# Activity:
Each entry below must be repeated exactly, with pictures left out.

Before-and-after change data
--------------------
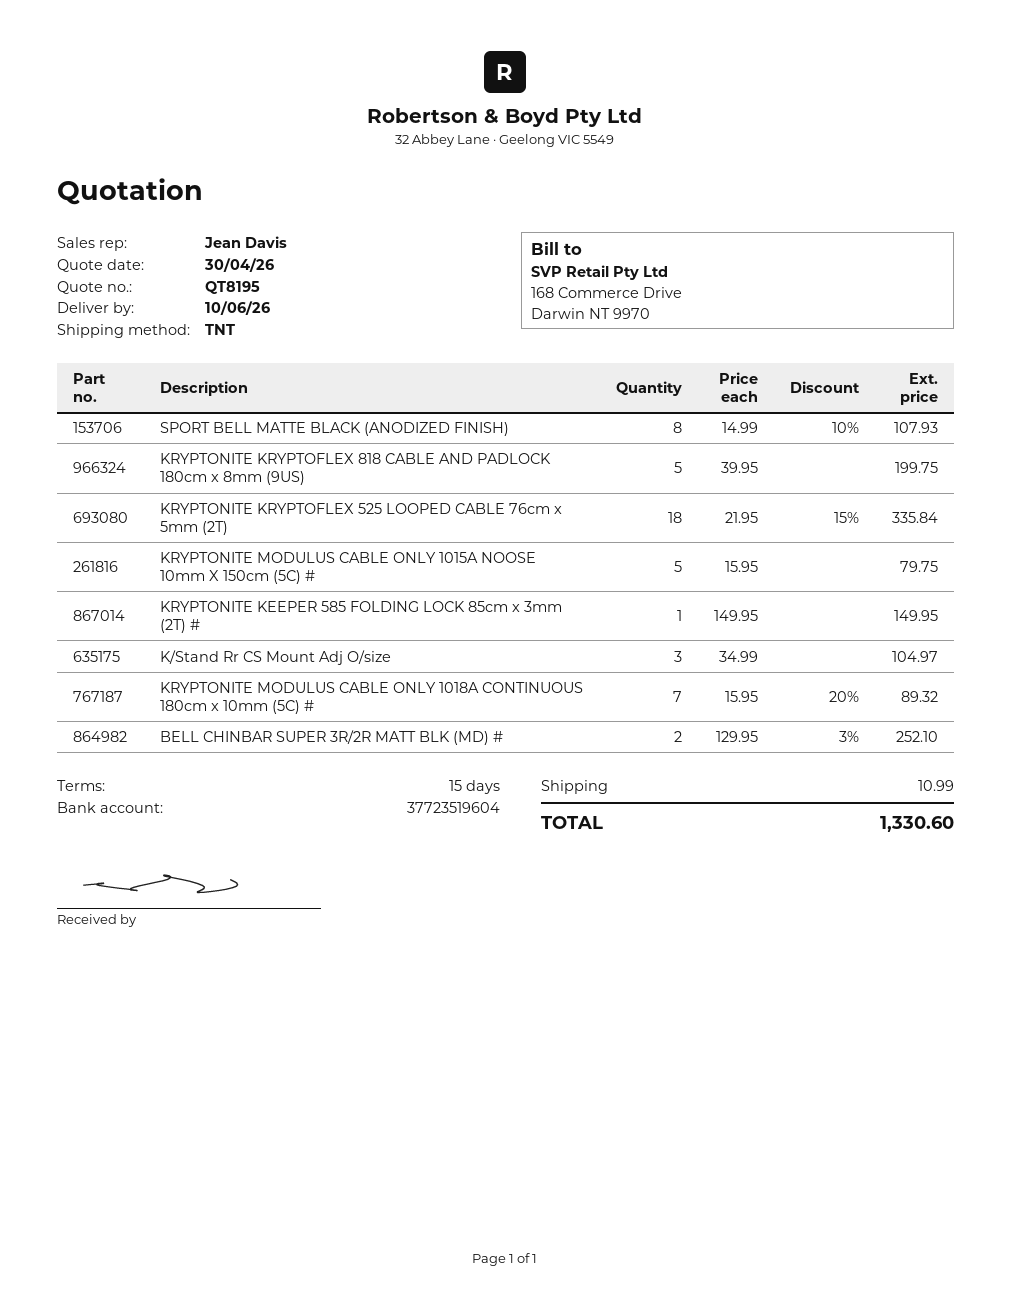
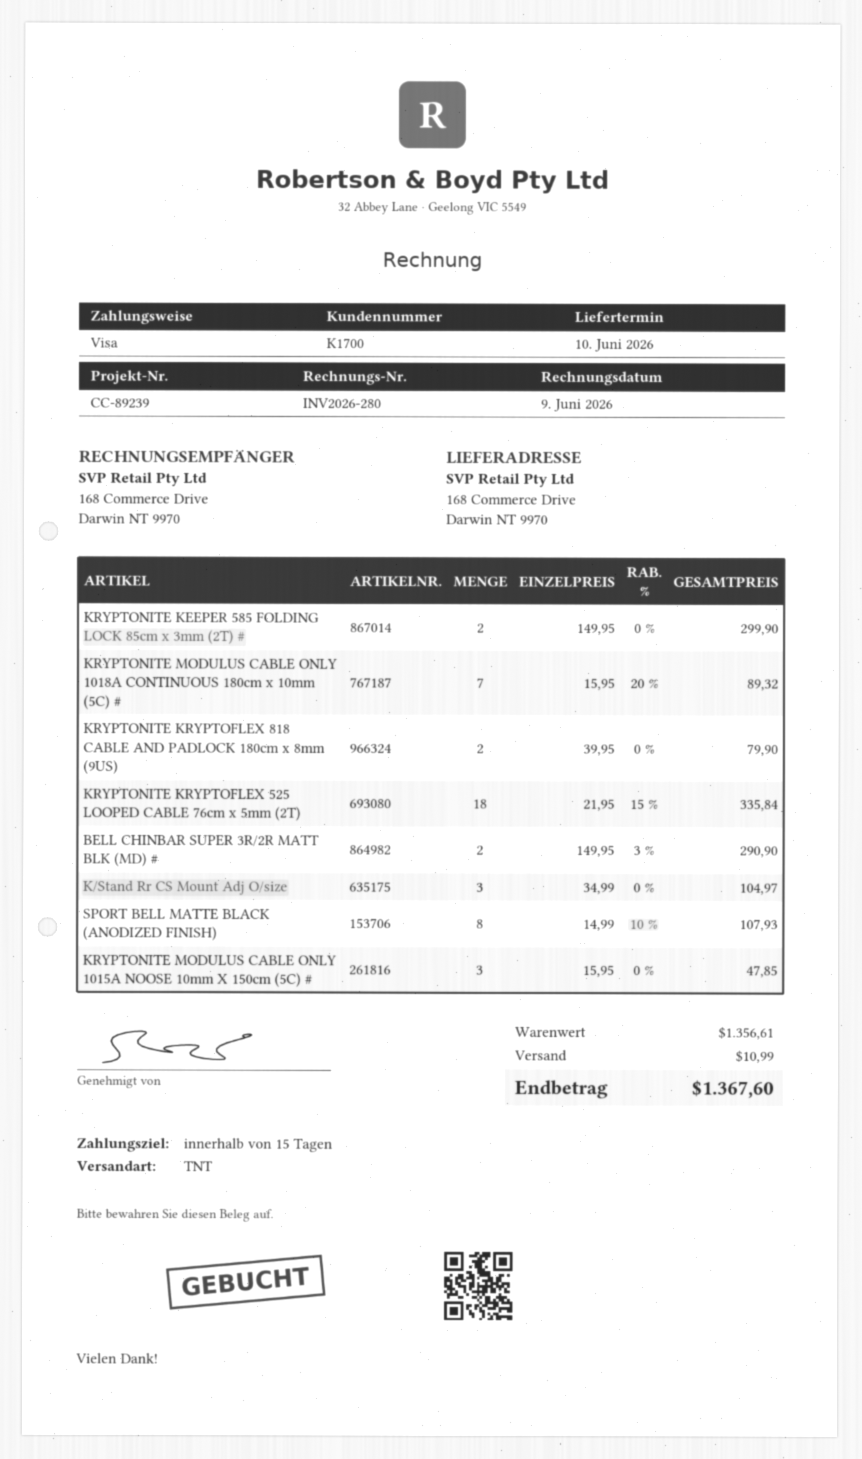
KRYPTONITE KRYPTOFLEX 818 CABLE AND PADLOCK 180cm x 8mm (9US): 5 x 39.95 = 199.75 -> 2 x 39.95 = 79.90
KRYPTONITE MODULUS CABLE ONLY 1015A NOOSE 10mm X 150cm (5C) #: 5 x 15.95 = 79.75 -> 3 x 15.95 = 47.85
KRYPTONITE KEEPER 585 FOLDING LOCK 85cm x 3mm (2T) #: 1 x 149.95 = 149.95 -> 2 x 149.95 = 299.90
BELL CHINBAR SUPER 3R/2R MATT BLK (MD) #: 2 x 129.95 - 3% = 252.10 -> 2 x 149.95 - 3% = 290.90
total: 1330.60 -> 1367.60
--------------------
# Answer to this task:
KRYPTONITE KRYPTOFLEX 818 CABLE AND PADLOCK 180cm x 8mm (9US): 5 x 39.95 = 199.75 -> 2 x 39.95 = 79.90
KRYPTONITE MODULUS CABLE ONLY 1015A NOOSE 10mm X 150cm (5C) #: 5 x 15.95 = 79.75 -> 3 x 15.95 = 47.85
KRYPTONITE KEEPER 585 FOLDING LOCK 85cm x 3mm (2T) #: 1 x 149.95 = 149.95 -> 2 x 149.95 = 299.90
BELL CHINBAR SUPER 3R/2R MATT BLK (MD) #: 2 x 129.95 - 3% = 252.10 -> 2 x 149.95 - 3% = 290.90
total: 1330.60 -> 1367.60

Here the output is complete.